Because wireless service providers have faced long delays by state and local authorities acting on zoning and land use applications, CTIA –The Wireless Association petitioned the FCC for clarification of the meaning of “within a reasonable period of time.” In response, the FCC found evidence demonstrating that “unreasonable delays in the personal wireless service facility siting process have obstructed the provision of wireless services” and impeded “the promotion of advanced services and competition that Congress deemed critical in the Telecommunications Act of 1996.” Accordingly, the FCC determined that a “reasonable period of time” under Section 332(c)(7)(B)(ii) is presumptively 90 days to process a collocation application and 150 days to process all other applications.

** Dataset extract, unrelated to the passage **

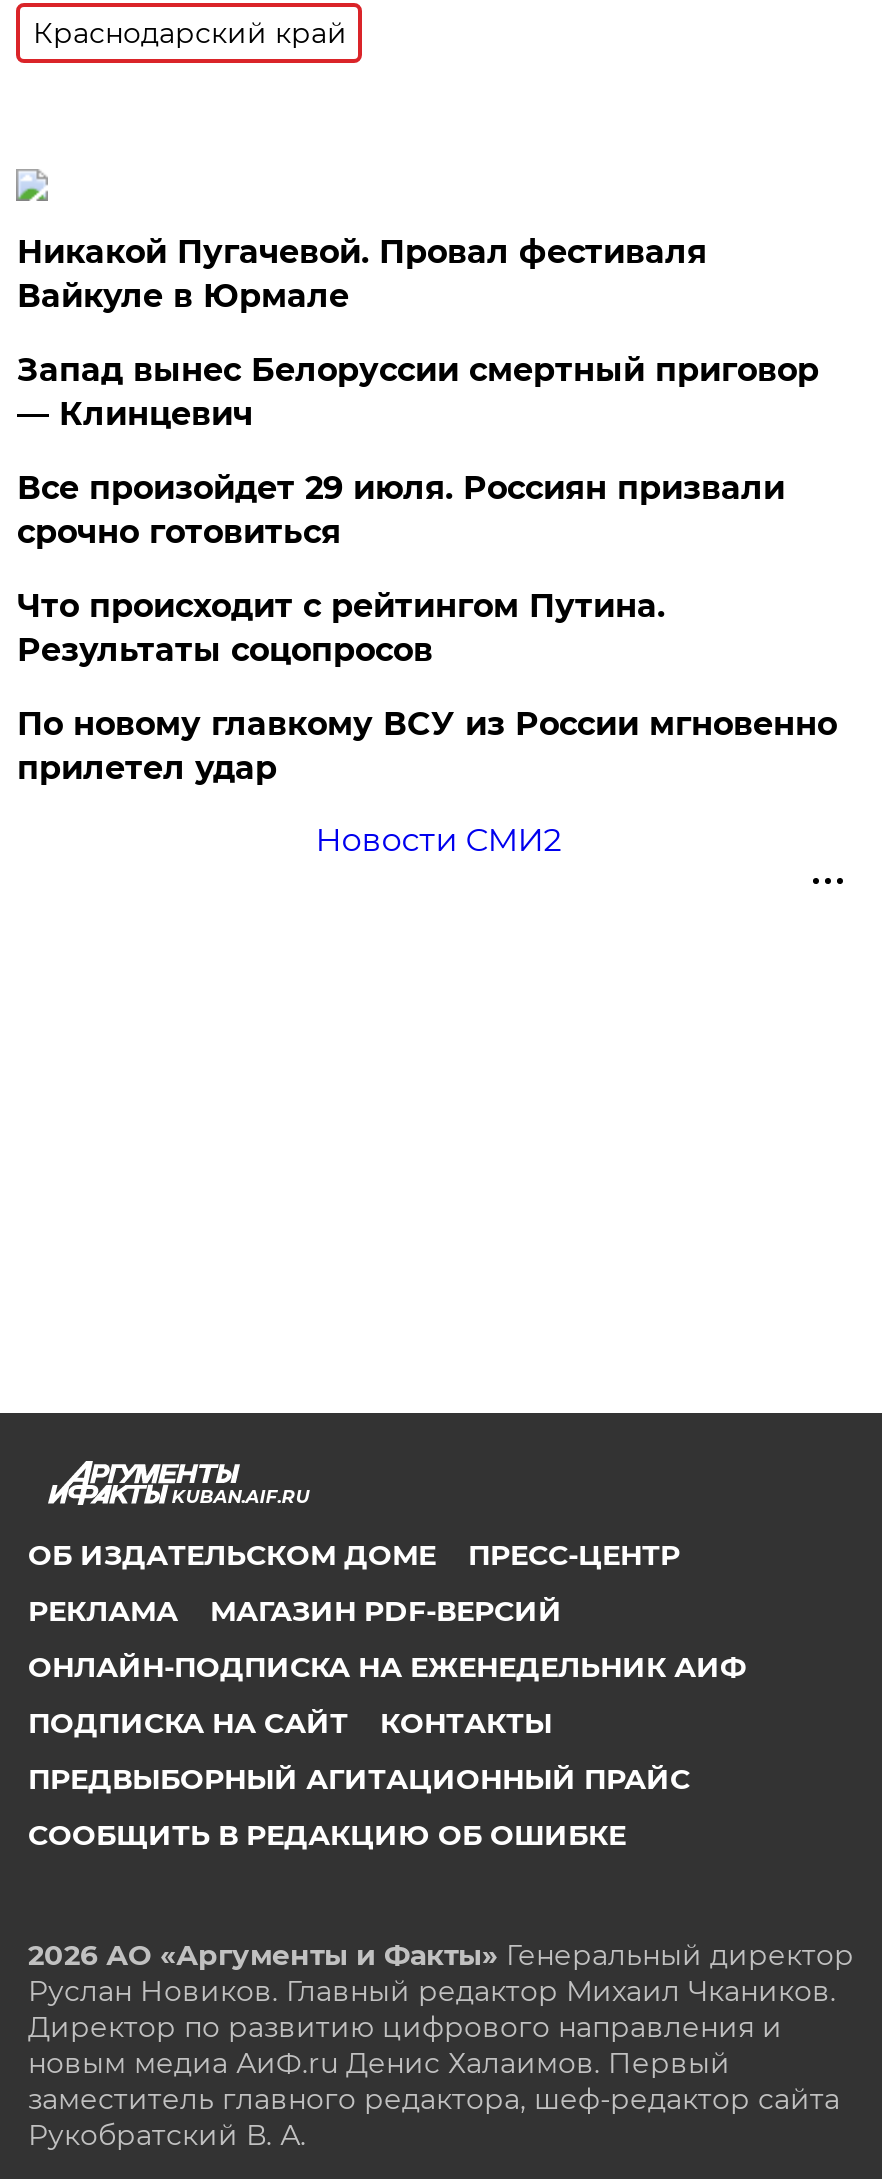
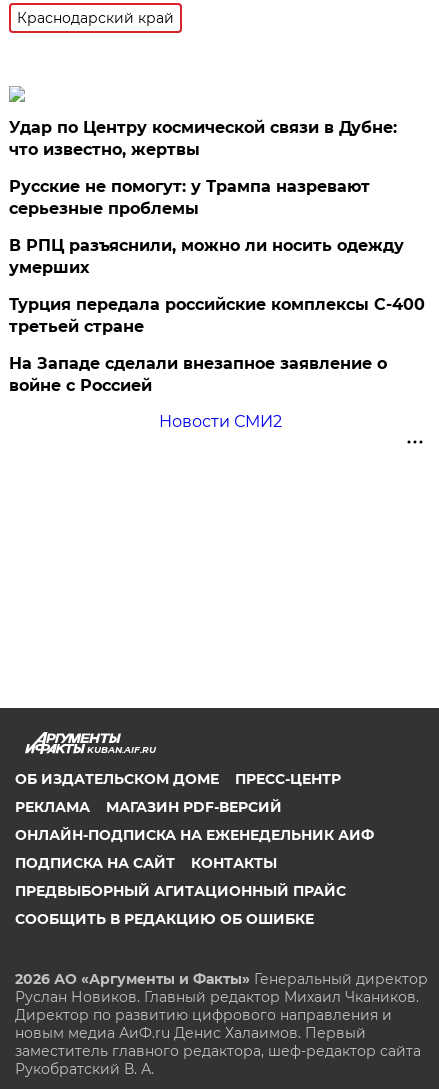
[17,233,707,315] Никакой Пугачевой. Провал фестиваля | Вайкуле в Юрмале -> [9,118,397,159] Удар по Центру космической связи в Дубне: | что известно, жертвы
[17,351,819,433] Запад вынес Белоруссии смертный приговор | — Клинцевич -> [9,177,370,218] Русские не помогут: у Трампа назревают | серьезные проблемы
[17,469,785,551] Все произойдет 29 июля. Россиян призвали | срочно готовиться -> [9,236,404,277] В РПЦ разъяснили, можно ли носить одежду | умерших
[17,587,665,669] Что происходит с рейтингом Путина. | Результаты соцопросов -> [9,295,425,336] Турция передала российские комплексы С-400 | третьей стране
[17,705,837,787] По новому главкому ВСУ из России мгновенно | прилетел удар -> [9,354,387,395] На Западе сделали внезапное заявление о | войне с Россией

Petitioners in City of Arlington argued that the FCC “lacked authority to interpret ambiguous provisions of Section 332(c)(7)” of the Act. The Supreme Court, in applying the doctrine articulated in Chevron, stated that if the statute was “silent or ambiguous with respect to the specific issue, the question for the court is whether the agency’s answer is based on a permissible construction of the statute.” Further, there is a “presumption of congressional intent,” namely, that Congress, in leaving an ambiguity in a statute administered by an agency, “understood that the ambiguity would be resolved, first and foremost, by the agency.” The Court went on to state that the question is “always, simply, whether the agency has stayed within the bounds of its statutory authority.”
Unlike in other zoning and land use matters, a wireless service provider has a direct avenue to federal court under Section 332(c)(7)(B)(v) of the Telecommunications Act if a state or local decision runs afoul of the Act's limited preemption provisions. In City of Arlington, the Court clarifies the broad regulatory authority of the FCC in this area, which may provide further opportunities for wireless service providers to seek a federal remedy.